Blind and visually impaired people in Scotland can now learn about the latest data on Covid outbreaks near their home thanks to a website with a special sonic interface developed by volunteers.
The site plays musical notes to create sonic graphs of Covid-19 cases that allow the visually impaired to keep track of infection rates and fatalities, using the latest official data for health boards and local councils.
It borrows a technique used in high-energy astronomy where astronomers use audible tones to augment charts of complex information from parts of the electromagnetic spectrum invisible to the human eye.
Its developers were drawn from a group of 1,000 volunteers called the Scottish Tech Army (STA), set up to help charities and public bodies use technology during the pandemic. They believe it is the first time this technique has been used in a public health project.
Alistair Forbes, a tech entrepreneur who co-founded the STA, said the system, known as sonification, could be easily taken up across the UK and overseas.
Developed with a charity for the blind called Seescape, it allows visually impaired people to make fully informed decisions about visiting or working in other areas, and following the news about the pandemic.
“It’s a generic technique,” he said. “It is taking any time-series dataset and applying this technique to it.”
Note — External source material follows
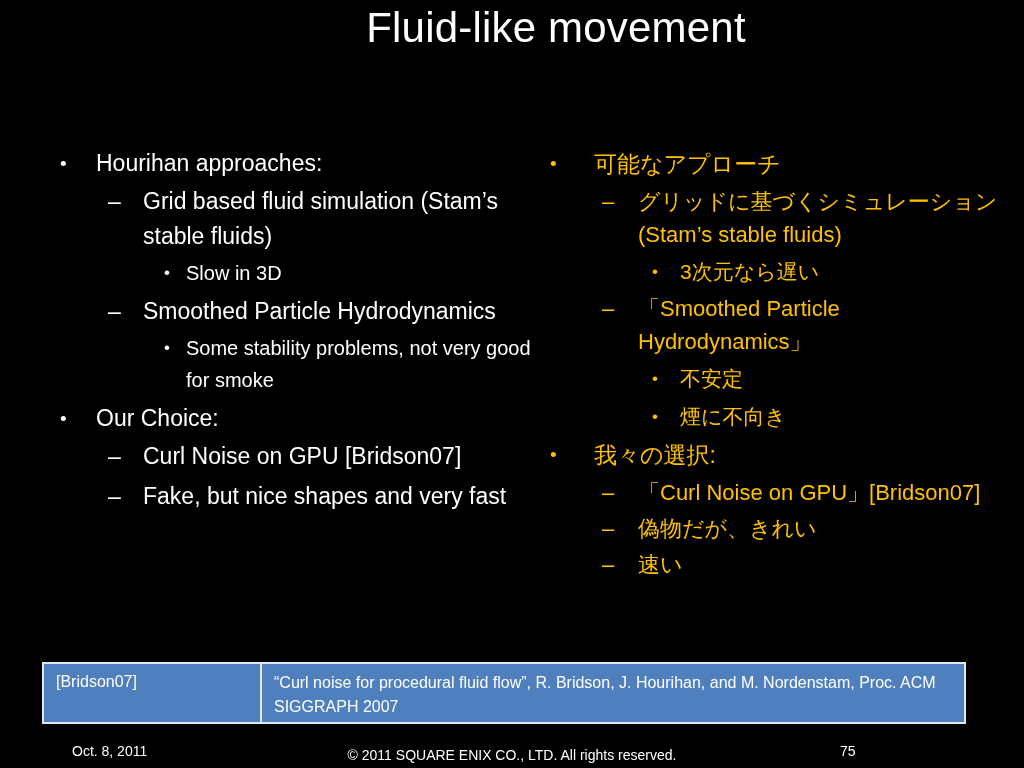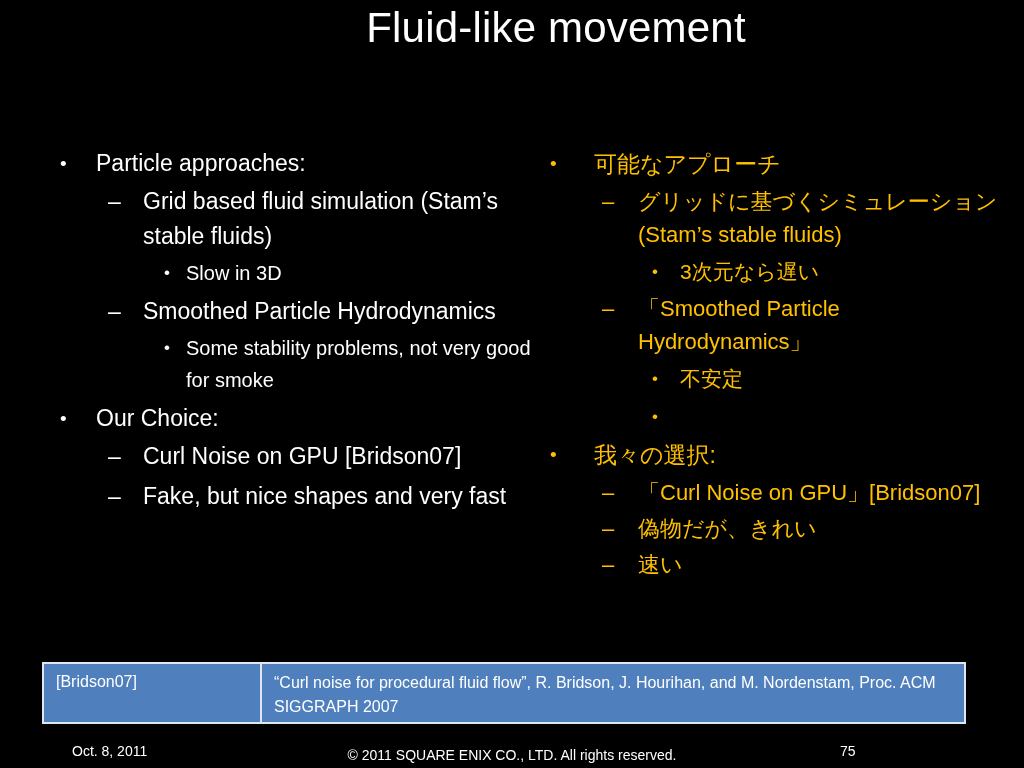"Particle approaches:" span.btext { text: Particle -> Hourihan }
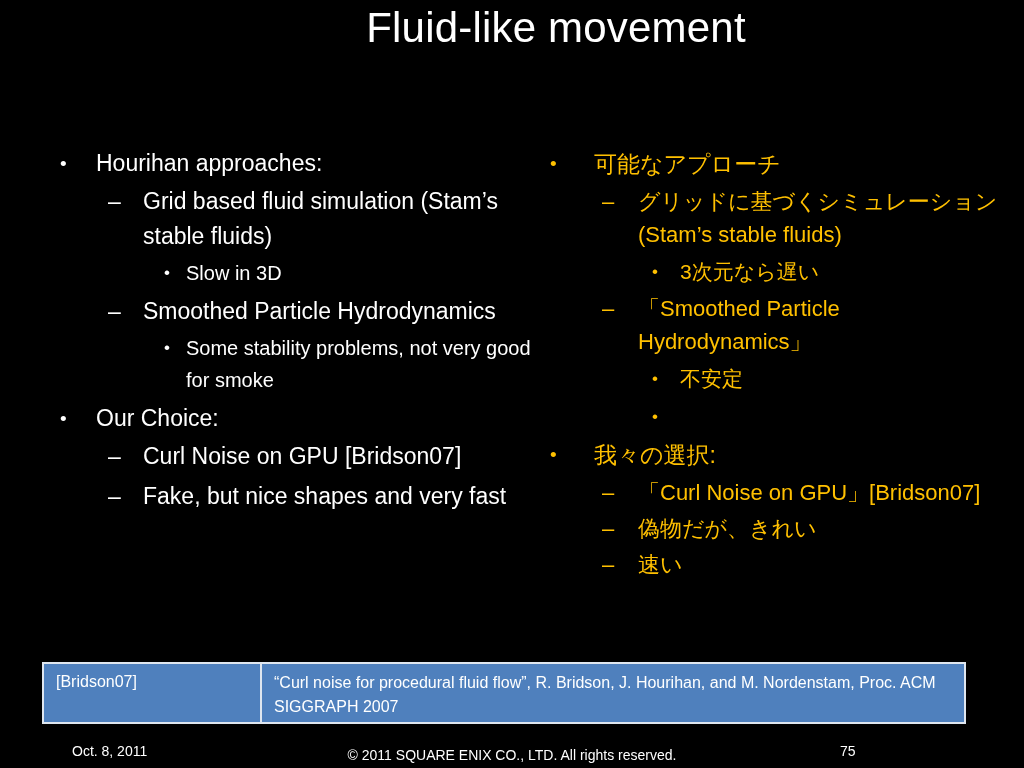"煙に不向き" span.btext { html: none -> <span>煙に不向き</span> }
Eirini Komninou, a Glasgow-based computer scientist who lost her sight in 2016 and helped develop the prototype for the sonic graphs, said people with impaired vision were frequently unable to follow the evidence about the scale and significance of local outbreaks.
“We want to be inclusive and make data as accessible as possible for those people who don’t have functional eyesight,” she said.
The audio capability has been added to a data dashboard developed by the STA that allows users to track coronavirus outbreaks using heat maps, graphs and data bars that display infection rates across the country.
Komninou said those charts would be easily read by fully sighted people, but the audio descriptors and screen readers used on computers and smartphones by the visually impaired were unable to cope with graphs and charts.
The new system uses eight tones, or pitches, to create an audio map of charts that contain each day’s infections or fatalities, either across Scotland or at health board or local council level, since 28 February.
Adding this sonification technology has made the charts much more accessible to visually impaired people. The team’s next task was to ensure blind users could select much shorter time periods from the graphs, choosing just to hear the last week or month of results.